The task » Transcribe the listing that follows in full, exactly, and drop its images.

Input for this task »
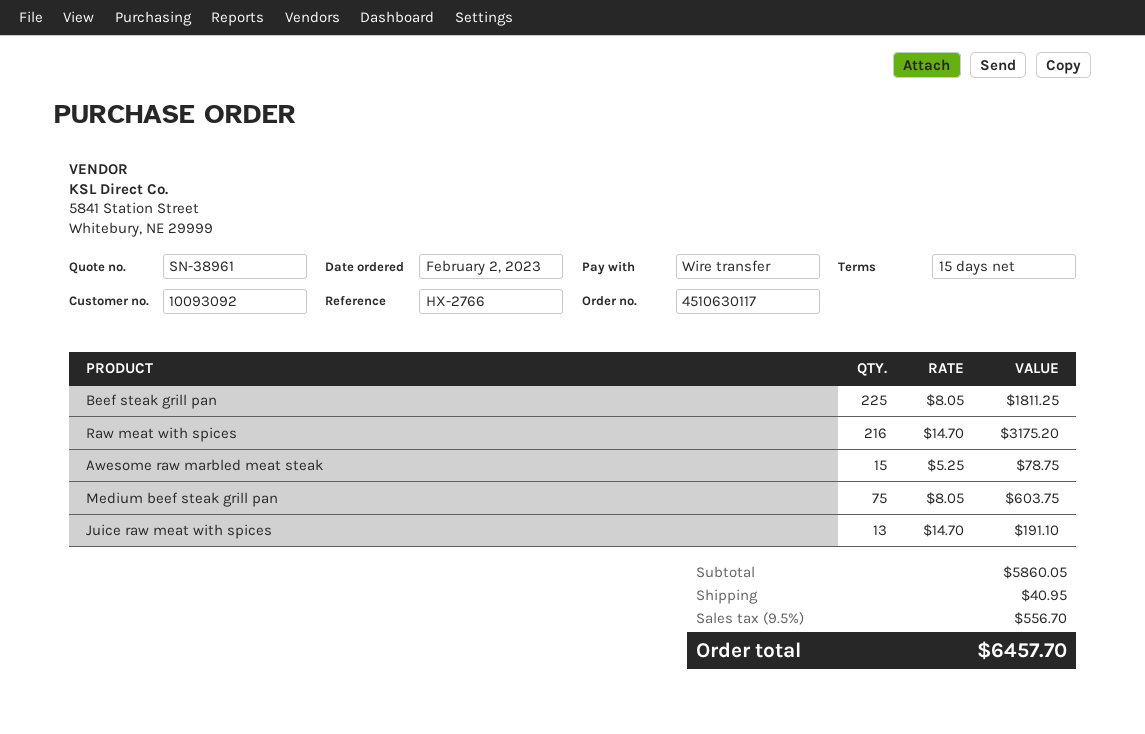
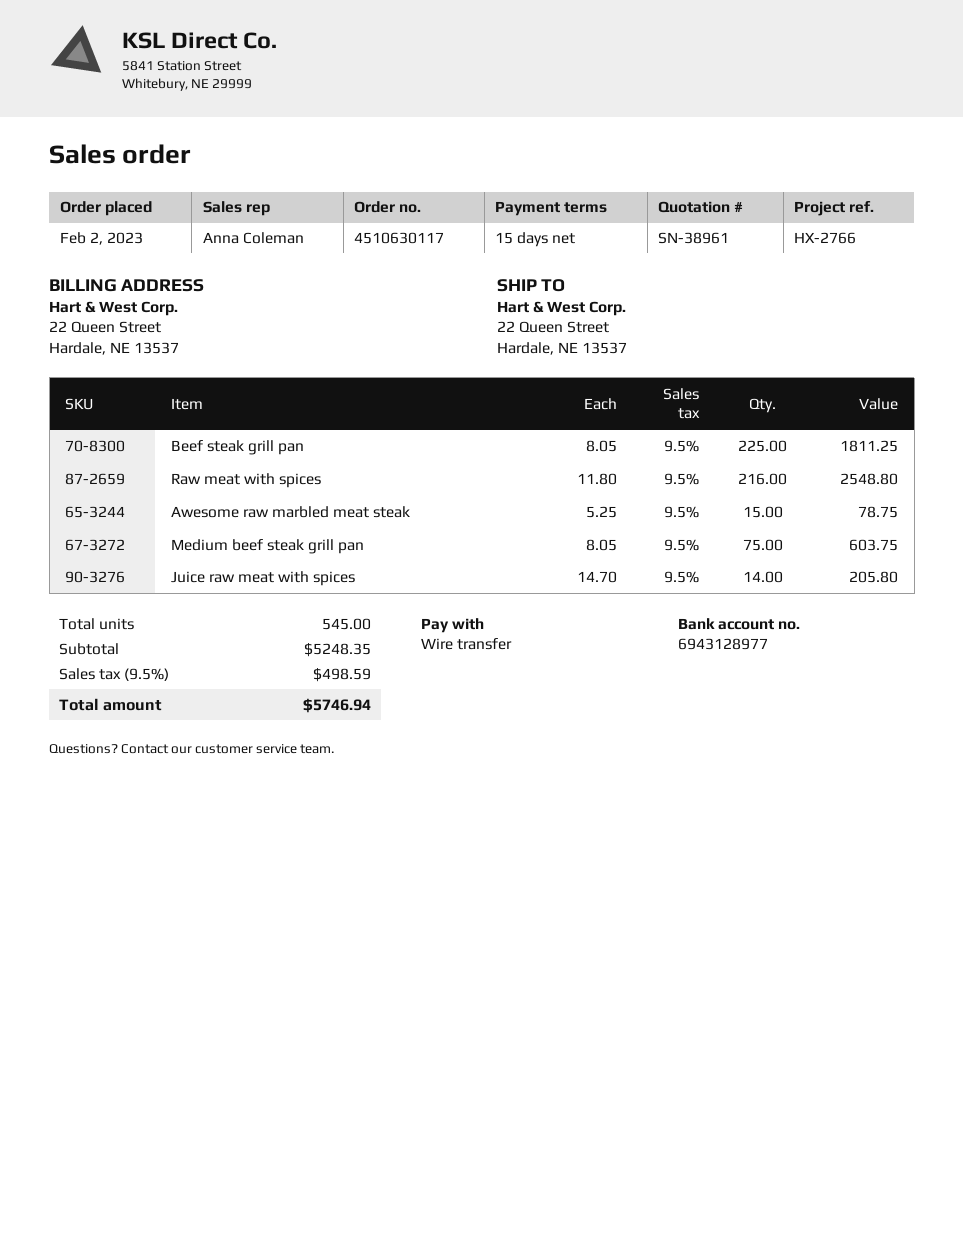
Raw meat with spices: 216 x 14.70 = 3175.20 -> 216 x 11.80 = 2548.80
Juice raw meat with spices: 13 x 14.70 = 191.10 -> 14 x 14.70 = 205.80
subtotal: 5860.05 -> 5248.35
shipping: 40.95 -> none
tax: 9.5% = 556.70 -> 9.5% = 498.59
total: 6457.70 -> 5746.94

Reply to the task »
Raw meat with spices: 216 x 14.70 = 3175.20 -> 216 x 11.80 = 2548.80
Juice raw meat with spices: 13 x 14.70 = 191.10 -> 14 x 14.70 = 205.80
subtotal: 5860.05 -> 5248.35
shipping: 40.95 -> none
tax: 9.5% = 556.70 -> 9.5% = 498.59
total: 6457.70 -> 5746.94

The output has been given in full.